If you don’t think you’re getting high-quality care, you have the right to file a complaint.

When you’re unhappy with the quality of your health care, it’s often useful to talk about your concerns with whoever gave you the care. But, if you don’t want to talk to that person or need more help, you can file a complaint.

How you file a complaint depends on what or who it’s about. Each health or drug plan has its own rules for filing complaints, so check out the pages below depending on what type of complaint you have:

  • A Medicare doctor, hospital, or provider
  • Your health or drug plan
  • The quality of your care
  • Your dialysis or kidney transplant care
  • Durable medical equipment  

Once you file a complaint with your plan, if you still need help, call 1-800-MEDICARE.

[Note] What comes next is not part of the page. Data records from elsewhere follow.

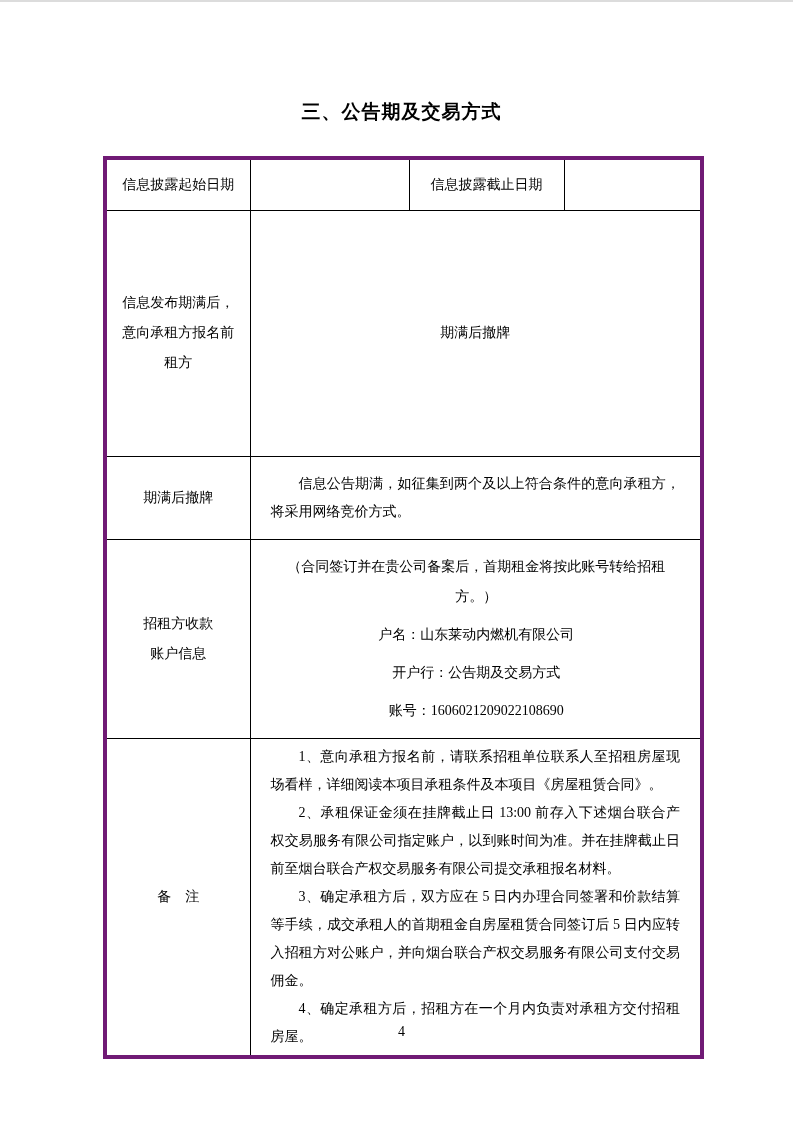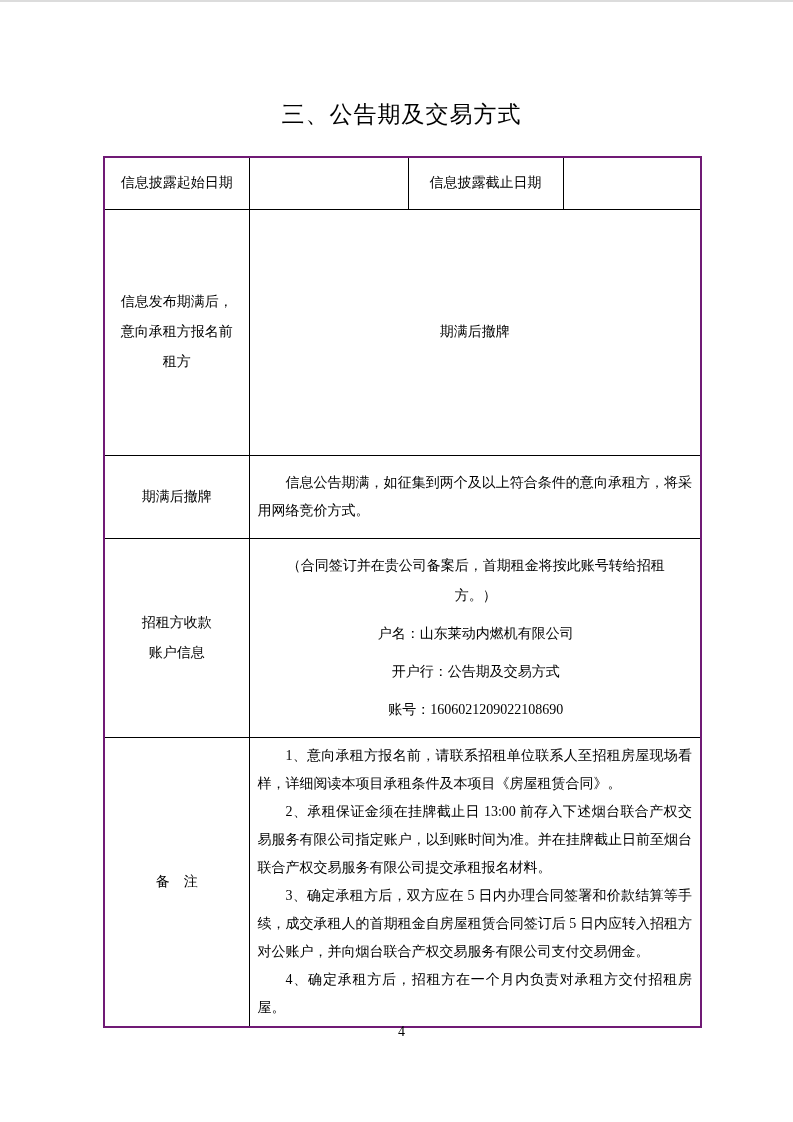"三、公告期及交易方式" .doc-title { font-size: 23px -> 19px; font-weight: normal -> bold }
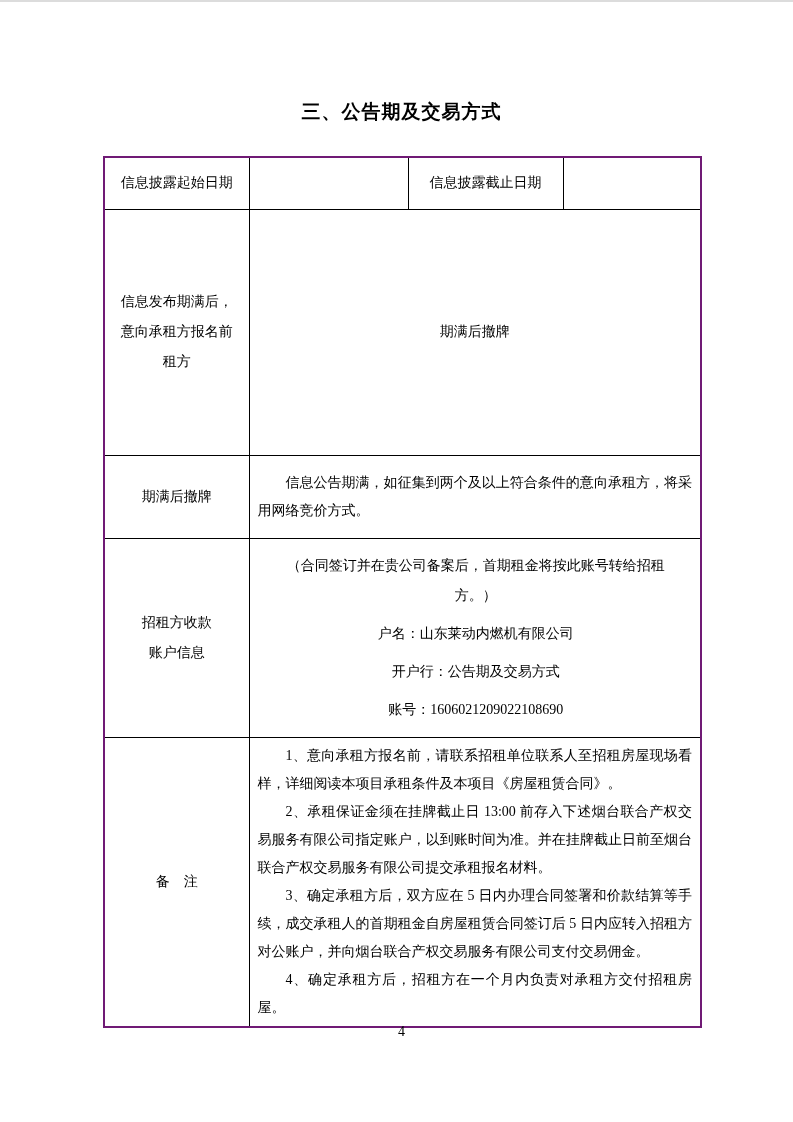"信息披露起始日期" table.doc-table { border: 2px solid #701a75 -> 4px solid #701a75 }
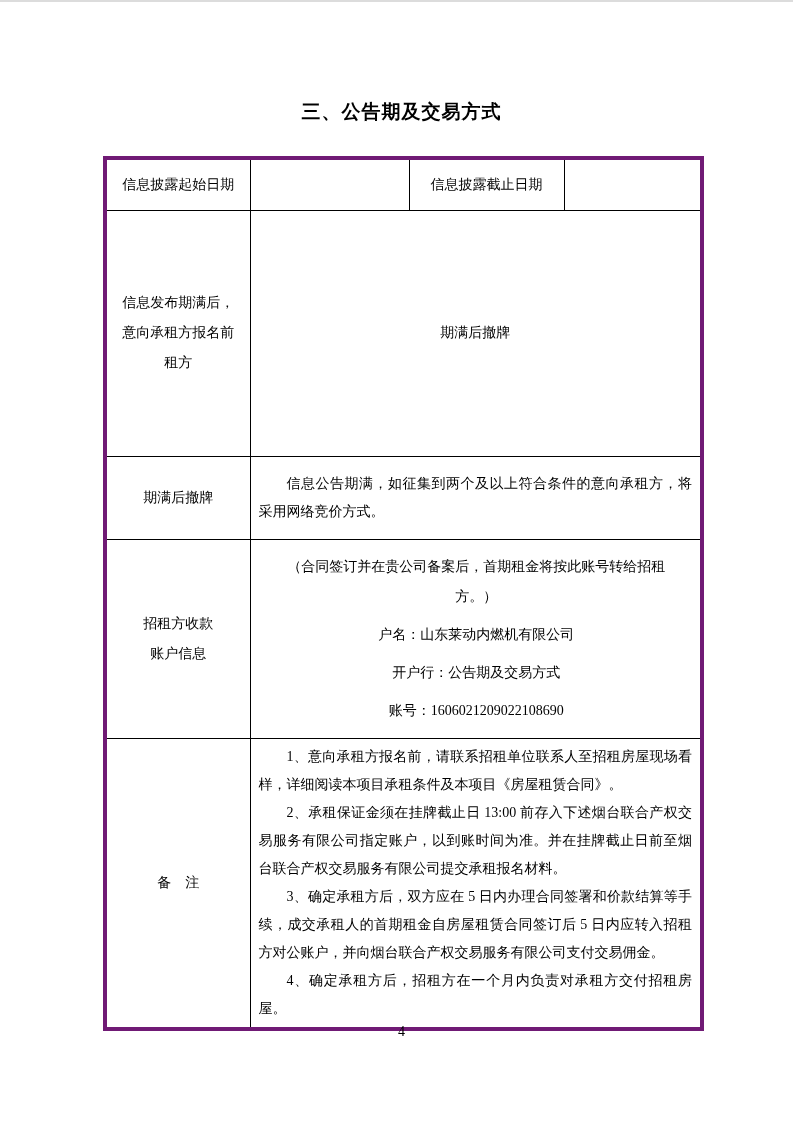"信息公告期满，如征集到两个及以上符合条件的意向承租方，将采用网络竞价方式。" td.value-block { padding: 4px 8px -> 4px 20px }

If you’ve contacted 1-800-MEDICARE about a Medicare complaint and still need help, ask the 1-800-MEDICARE representative to send your complaint to the Medicare Beneficiary Ombudsman. The Ombudsman staff helps make sure your complaint is resolved.

You can also let us know if you disagree with a coverage or payment decision made by Medicare, your Medicare health plan, or Medicare Prescription Drug Plan by filing an appeal.

For other kinds of Medicare-related complaints, you can call your State Health Insurance Assistance Program (SHIP) for free, personalized help.

Know that you have the right to get quality care. Also know you have the right to complain if you don’t.